1 = Almost never true

2 = Sometimes true

3 = Usually true

4 = Almost always true

1. If I couldn't afford a storefront, I'd ask my parents if I could run my business out of the garage or basement.

2. When I come up against a problem that doesn't seem to have an immediate answer, I work on it until I think of a creative solution.

3. I'd be more inclined to save up the money to start my business than borrow it from someone.

4. In order to keep my business's costs down, I'd work extra hours or ask a friend for help rather than hire employees.

5. If I needed business or legal advice, I'd network with everyone I knew and everyone my parents knew to try to find someone who was willing to help me at no charge.

6. Rather than buy a piece of equipment on credit, I'd find a way to borrow or rent it until my business could afford to pay cash.

7. I don't have a fear of failure.
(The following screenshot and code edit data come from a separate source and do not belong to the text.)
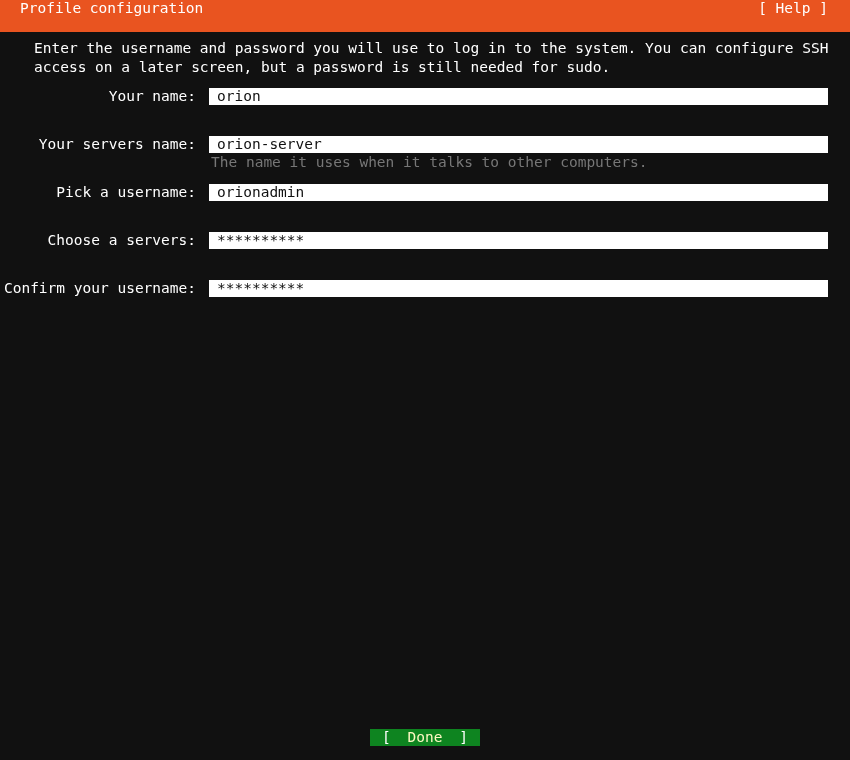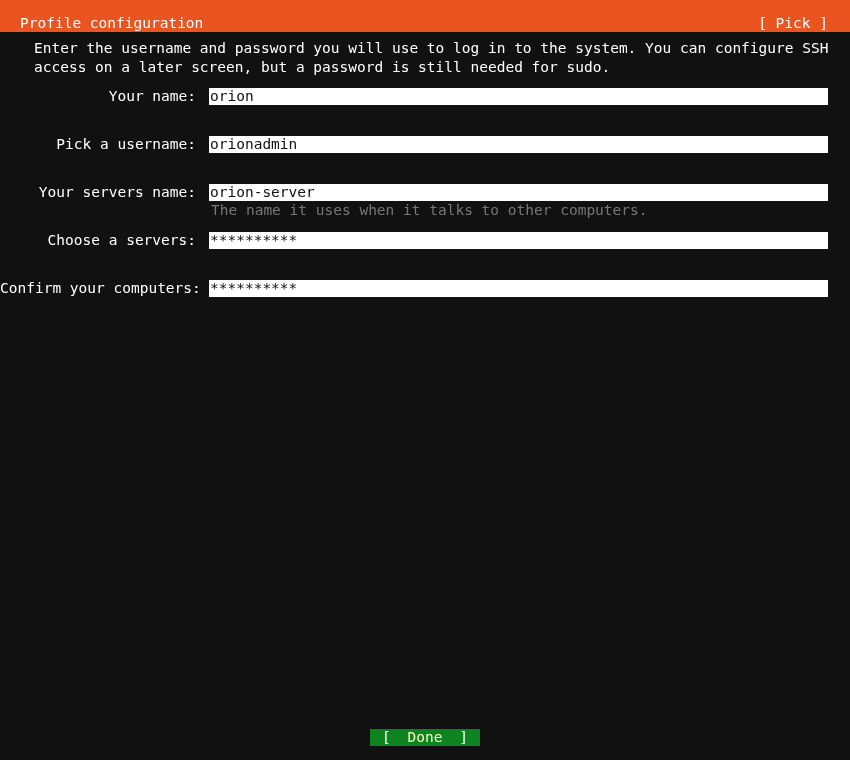--- a/index.html
+++ b/index.html
@@ -27,7 +27,7 @@
     height: 32px;
     background: #e95420;
     display: flex;
-    align-items: flex-end;
+    align-items: flex-start;
     justify-content: space-between;
     box-sizing: border-box;
     padding: 0 22px 0 20px;

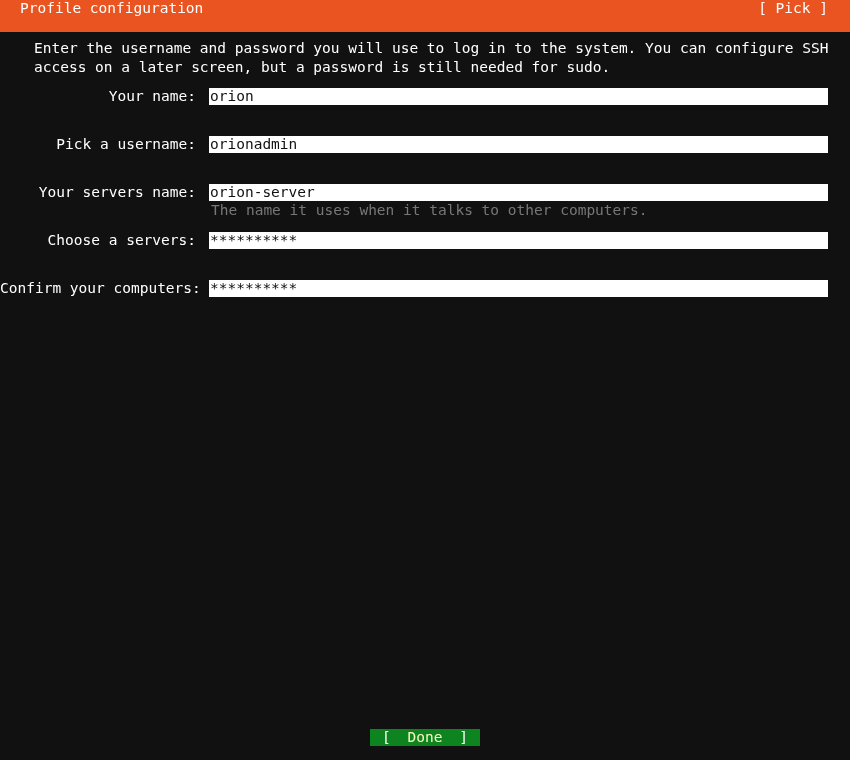--- a/index.html
+++ b/index.html
@@ -143,7 +143,7 @@
 
 <div class="header">
   <span class="header-title">Profile configuration</span>
-  <span class="header-help">[ Pick ]</span>
+  <span class="header-help">[ Help ]</span>
 </div>
 
 <div class="intro">Enter the username and password you will use to log in to the system. You can configure SSH access on a later screen, but a password is still needed for sudo.</div>

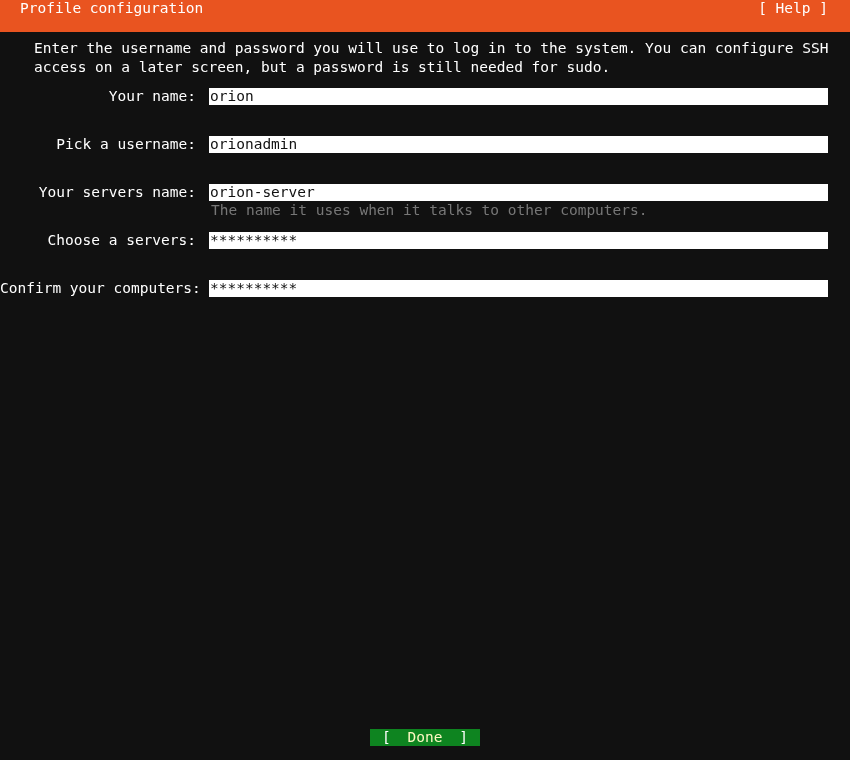--- a/index.html
+++ b/index.html
@@ -86,7 +86,7 @@
     white-space: pre;
     overflow: hidden;
     box-sizing: border-box;
-    padding-left: 1px;
+    padding-left: 8px;
   }
   .field-hint {
     position: absolute;

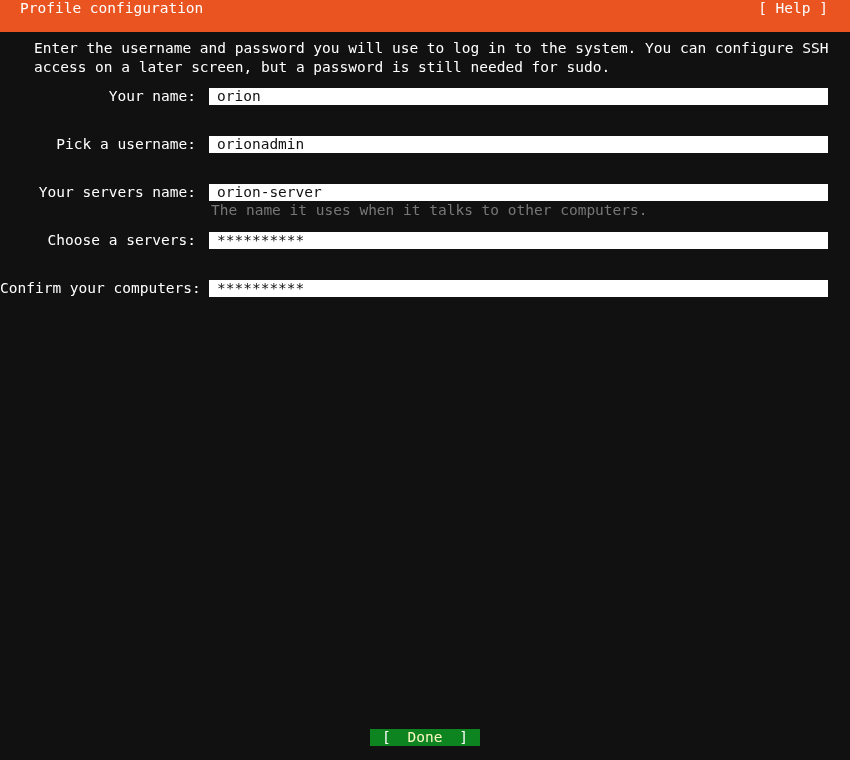--- a/index.html
+++ b/index.html
@@ -156,14 +156,14 @@
   </div>
 
   <div class="field-row">
-    <span class="field-label">Pick a username:</span>
-    <div class="field-input">orionadmin</div>
+    <span class="field-label">Your servers name:</span>
+    <div class="field-input">orion-server</div>
+    <span class="field-hint">The name it uses when it talks to other computers.</span>
   </div>
 
   <div class="field-row">
-    <span class="field-label">Your servers name:</span>
-    <div class="field-input">orion-server</div>
-    <span class="field-hint">The name it uses when it talks to other computers.</span>
+    <span class="field-label">Pick a username:</span>
+    <div class="field-input">orionadmin</div>
   </div>
 
   <div class="field-row">

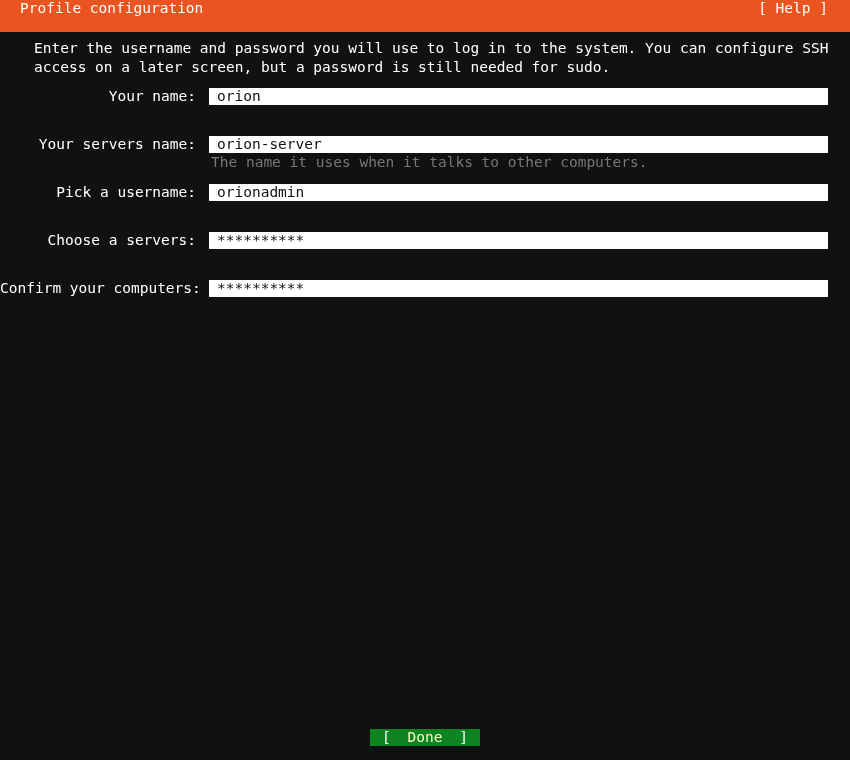--- a/index.html
+++ b/index.html
@@ -172,7 +172,7 @@
   </div>
 
   <div class="field-row">
-    <span class="field-label">Confirm your computers:</span>
+    <span class="field-label">Confirm your username:</span>
     <div class="field-input">**********</div>
   </div>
To me, an obstacle only means that I have to find a different way to go.

8. If my business started losing more money than it was making, rather than having a panic attack, I'd sit down and calmly figure out what to do.

9. I think it's an advantage to start a business as a teen because I don't have adult responsibilities and bills to worry about at this time in my life.

10. Even if it takes longer, starting small and building a business slowly more often leads to success than the "full-speed-ahead" approach.

Scoring
31-40 When life gives you lemons, there's no question--you make lemonade.

21-30 Obstacles may cause temporary setbacks, but you recover and find solutions.

11-20 You tend to let your fears take over and block your progress. Keep in mind that the best way to overcome your fears is to face them head-on.

1-10 When you see an obstacle headed your way, you freeze--and so does your determination and creativity. Spend some time with successful entrepreneurs who are experienced at overcoming challenges.